Vamos à história. Naquele sobrado viveu um rico comerciante e sua família – dizia Natan – O senhor Apolinário Fontes Maia, homem influente, casara-se com dona Genoveva Cruz e Souza, filha de ilustre donatário. Tiveram dois filhos, Filadélfia e Felisberto, uma menina e um menino, que tinham à época do dia fatídico, nove e dez anos respectivamente. O dia fatal aconteceu porque o senhor Apolinário descobriu que sua esposa o traia. Enquanto tomava uma bebida no quiosque do velho Quelé, na Rua do Sebo, perto da Cadeia Pública, deixou que uma cigana lesse sua mão, teria sido orientado a deitar cuidados a sua esposa pois segundo a cartomante já não era merecedora de sua inteira confiança. Passou a investigá-la por conta própria. E constataria verdadeira a denúncia da mulher nômade. Sua digníssima esposa, pessoa recatada, respeitada perante a vila e toda parentela estava lhe traindo. Não entendia como sinhá Genoveva que ao menos em aparência o amava e respeitava. Uma madama prendada nos dotes domésticos e na educação da prole. Uma mulher temente a Deus, cultuada nos serviços da igreja. Como ainda assim o traia? Levava pro leito conjugal um jovem, de nome Carlos Floriano, um boêmio, jogador de baralho. Da janela onde estávamos Natan apontou outro sobrado, no outro lado da rua. Diria que naquele, funcionava o Cassino Lira D’ouro, donde o mancebo comunicava-se com a matrona. Desta janela - dizia ele - a madama acenava furtivamente com um lenço pro amante. A depender da cor, ele poderia, ou não, vir na calada da noite, para o encontro amoroso. Pelos fundos da igreja matriz havia um terreno baldio, por onde o jovem escalava o muro e chegava ao sobrado.
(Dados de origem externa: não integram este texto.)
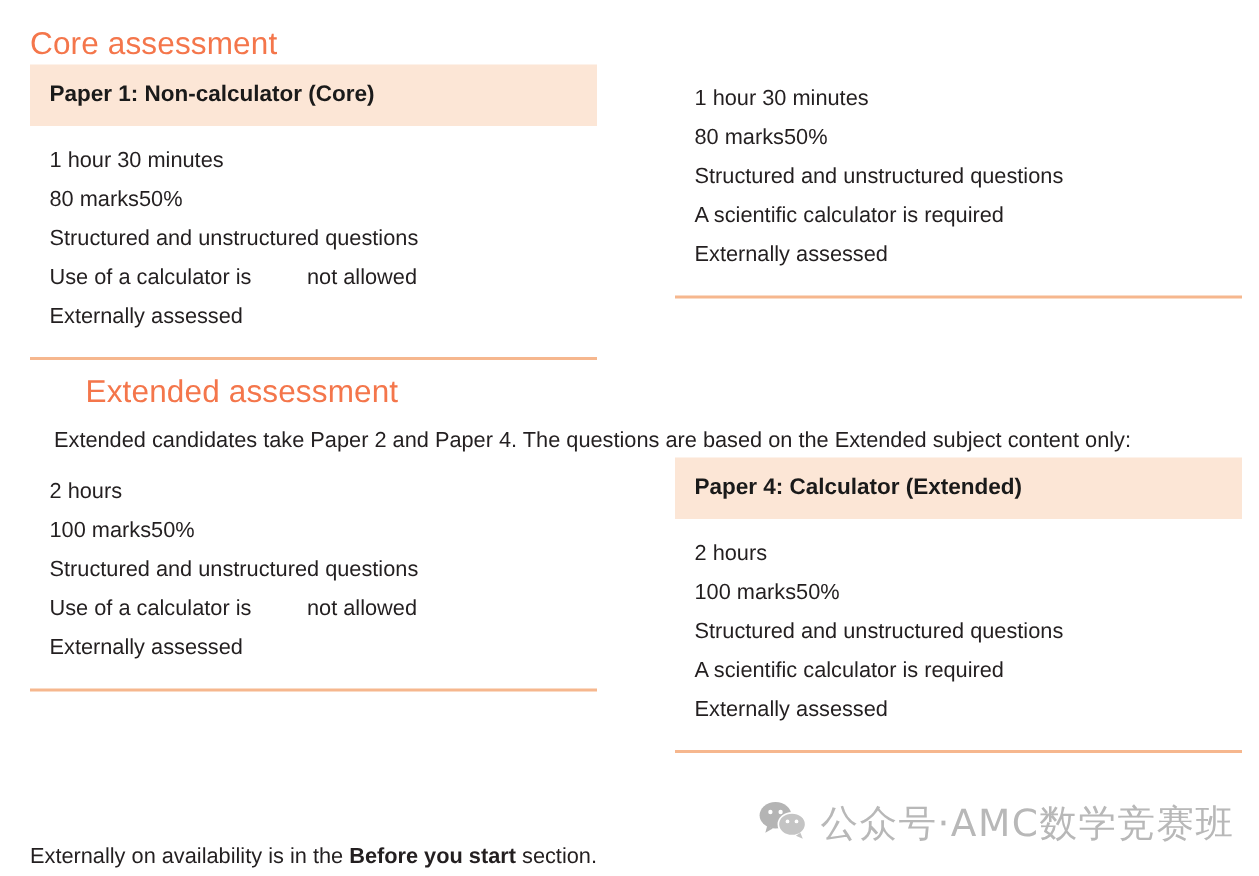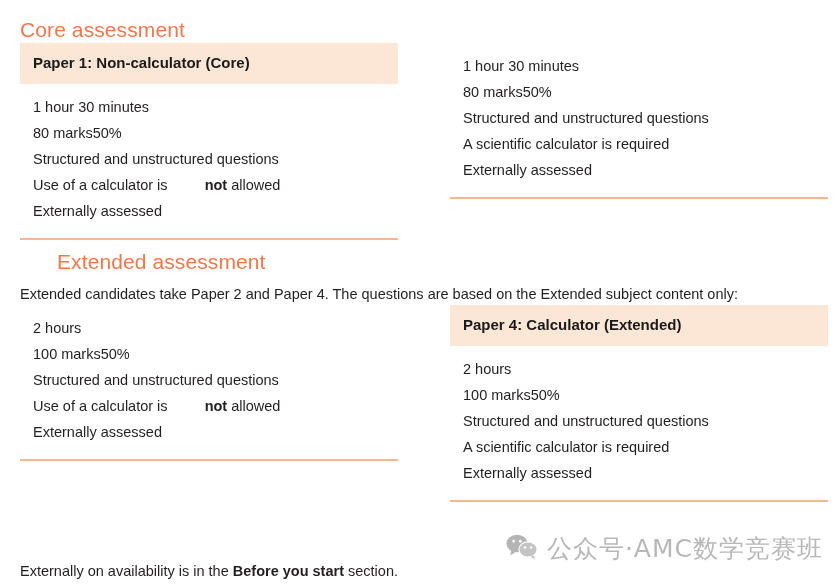"not" .paper-row b { font-weight: bold -> normal }
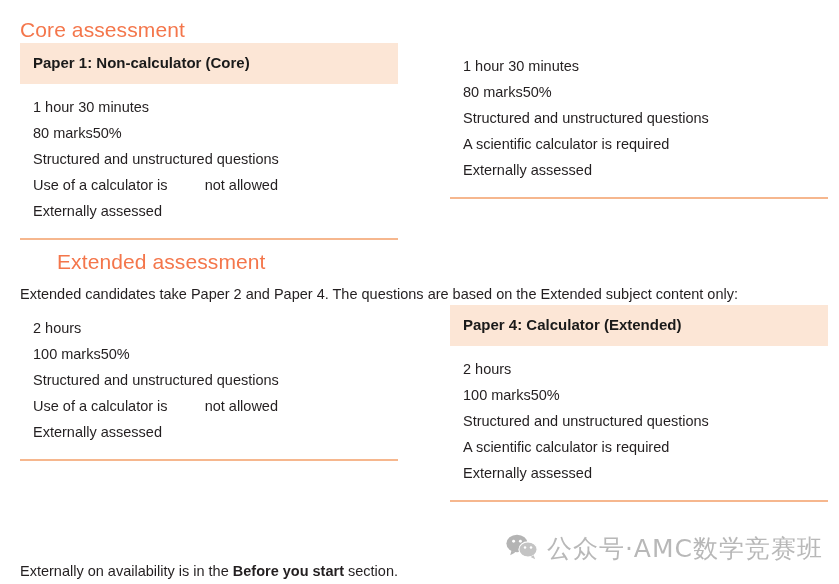"Extended candidates take Paper 2" #extended-intro { margin-left: none -> 16px }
O dia fatídico foi quando o senhor Fontes Maia, enganando a esposa, não viajou a Pão de Açúcar como frequentemente fazia. Retornando ao sobrado naquela madrugada, flagrou os amantes, o rapaz conseguiu fugir completamente despido. Tomado de impetuosa fúria o comerciante investiu com uma faca peixeira contra sua mulher desferindo-lhe dezoito golpes. Filadélfia e Felisberto apavorados partiram pra cima de seu pai para tentarem salvar a mãe, mas vosso pai como em possessão demoníaca desferiu igualmente outros golpes fatais contra as duas crianças. Depois de colocar os cadáveres nas suas respectivas camas. O senhor Apolinário abriu uma garrafa de vinho, pôs o gramofone pra tocar um bolero. Vestiu seu melhor terno marinho, broche de lírio à lapela, calça de linho, sapatos envernizados. Buscou uma corda na dispensa e enforcou-se, no caibro central daquele antigo sobrado.